Monday, May 22, 2006

Julia's Kitchen: Visibly Farm Fresh

500 First Street
Napa, CA 94559
(707)265-5700
Chef Victor Scargle (formerly chef de cuisine Jardiniere)
Lunch daily except Tuesday 11:30-3:00 pm
Dinner Thursday through Sunday 5:30-9:30 pm

Tried: May 2006

If you want to see Victor Scargle actually prepare your food and ask him and/or his staff questions in the process, the chef's table at Julia's Kitchen is the place to dine. As an extension of the counter by the open kitchen with bar stools, the chef's table allows diners a panoramic view of the chef and his crew at work over the mise en place, expediting table, stove, and oven. The graceful and quietly coordinated action of Scargle's team at work is impressive to see. Though not necessarily a formal fine dining experience, it is certainly a satisfying one.

To start, we received an amuse of smoked duck breast garnished with fresh diced pear. Although I generally prefer non-smoking poultry and seafood, this particular rendition was not bad as the sweet pear was a pleasant counterpoint to the smoky flavor. We then transitioned into the first course of the lunch tasting menu-- poached salmon on a bed of rainbow char stem, cauliflower, yellow beans, asparagus, and carrot, dressed with a verjus vinaigrette. The flavors were clean and beautiful, and the garden freshness of the vegetables (most of which come from the garden right outside the restaurant at COPIA) complemented the sweetness of the soft, moist salmon.

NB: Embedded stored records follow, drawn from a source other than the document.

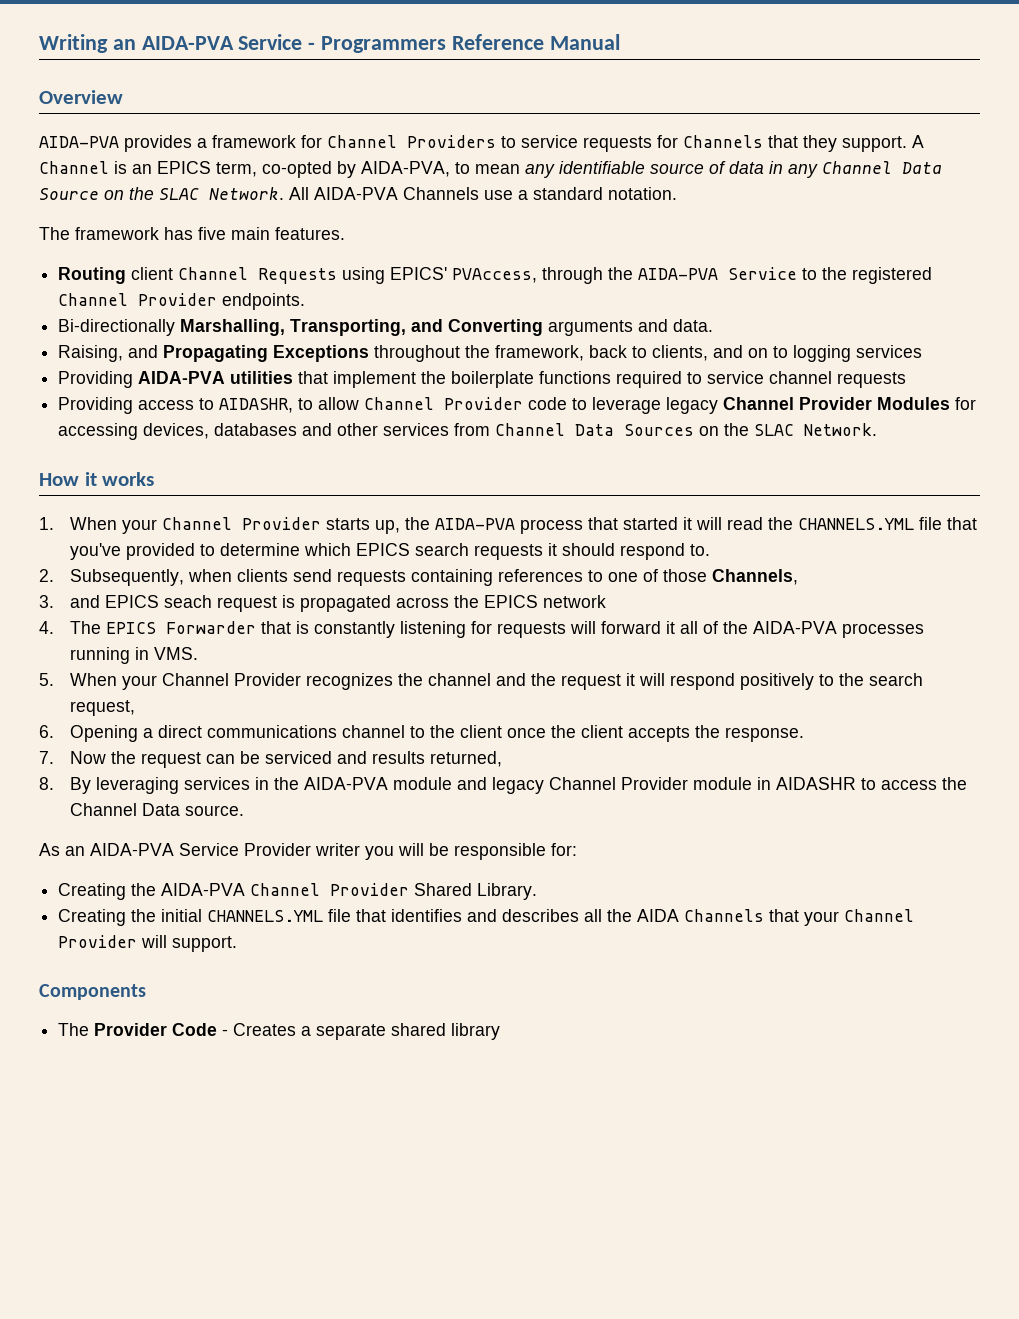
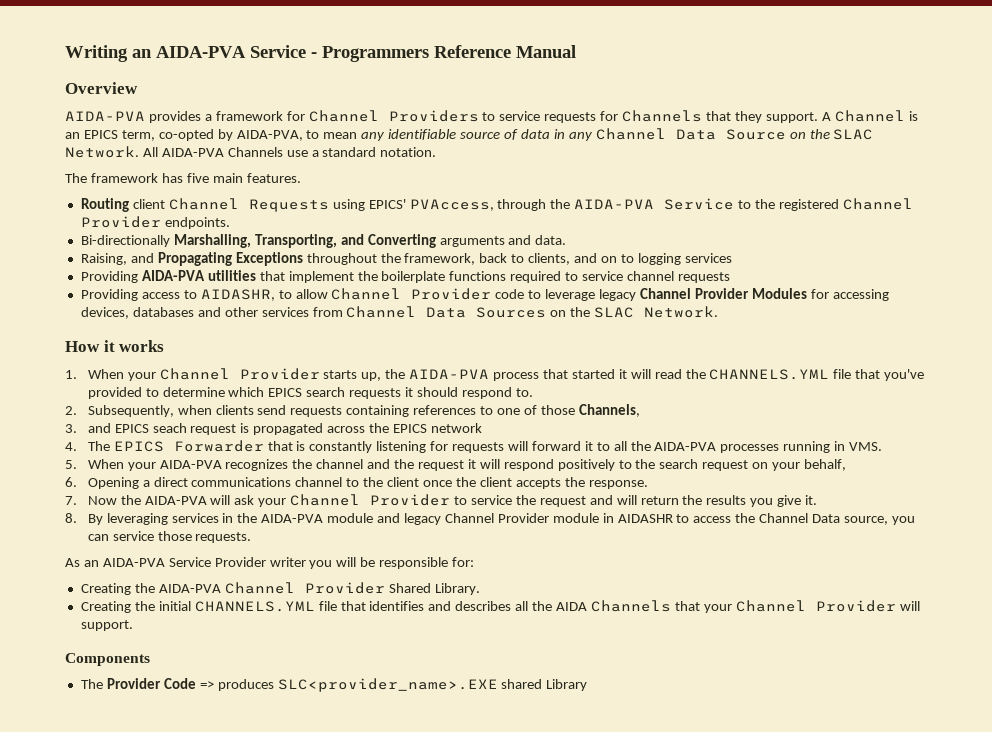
[680,621,719,634] all of -> [596,441,627,451] to all
[162,673,302,686] Channel Provider -> [159,460,222,469] AIDA-PVA
[70,700,136,716] request, -> [702,459,847,471] request on your behalf,
[141,751,503,768] request can be serviced and results returned, -> [144,494,818,507] AIDA-PVA will ask your Channel Provider to service the request and will return the results you give it.
[185,805,245,816] source. -> [844,516,915,525] [87,531,252,543] source, you can service those requests.
[222,1023,501,1040] - Creates a separate shared library -> [199,678,588,692] => produces SLC<provider_name>.EXE shared Library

The pinot grigio that was paired with the salmon was a bit cloying and sugary, but the dish was perfectly executed.

The poached lobster that followed was also solid. The sweet white corn puree and morel mushrooms sauteed in butter that accompanied the lobster brought out the sweetness and richness of the lobster meat. The red wine reduction that tied everything together was spiced with star anise, lemongrass, and chervil, and matched spectacularly with the Monticello pinot noir that was paired with it.

At this point, the chef served the Sonoma artisan foie gras from the a la carte menu, which we had requested as a supplement to the tasting menu. This is going to sound greedy, but my only criticism of this dish was that there was not enough foie gras. There was barely enough there for me to notice that it was seasoned and seared flawlessly. The huckleberry gastrique, topped with a generous amount of fresh ripe huckleberries, was tasty. Likewise, the buttery brioche and roasted pear puree that accompanied the foie gras worked well, but these otherwise well-executed elements overwhelmed the thin sliver of foie gras, which was and should have been the centerpiece.

The final savory course was pan-roasted ribeye steak, served in slices on top of a mixture of charred brussel sprouts and cipollini onion, accented with bits of pancetta, and accompanied by a potato and cardoon gratin. The gratin was one of the best I have tried, with the gruyere and cream skillfully and smoothly blended with the creamy, soft potato layers and the braised cardoon providing a controlled, gently sharp dimension that cut the richness of the other elements. The only thing I would have liked different was the temperature of the steak, which was on the too-rare side for my taste (my preference is medium rare) and consequently slightly too chewy, but otherwise I loved the flavors and elements of this course.

To conclude, we had a trio of desserts: a mininature hazelnut cheesecake; a shotglass filled with semifreddo and caramel brittle, which tasted like a Snickers bar; and a quenelle of root beer ice cream mixed with salt crystals on a bed of candied peanuts. I appreciated the tastes as much as the novelty of each intriguing dessert incarnation.

Although I found the setting of COPIA a bit antiseptic, I did like touring the herb and vegetable garden in front of the complex, literally right outside Julia's Kitchen, following our decadent lunch. While the tasting menu came out more like a series of multiple dishes than a tasting menu, each dish was well articulated and executed. Service was a bit schizephrenic between casual and formal, and the wine pairings were forgettable, but at $40 for a four-course meal at lunch and $60 for a six-course meal at dinner, it is quite reasonably priced for the level of quality (and quantity-- serving sizes are generous) you get. Enjoy the food and the garden.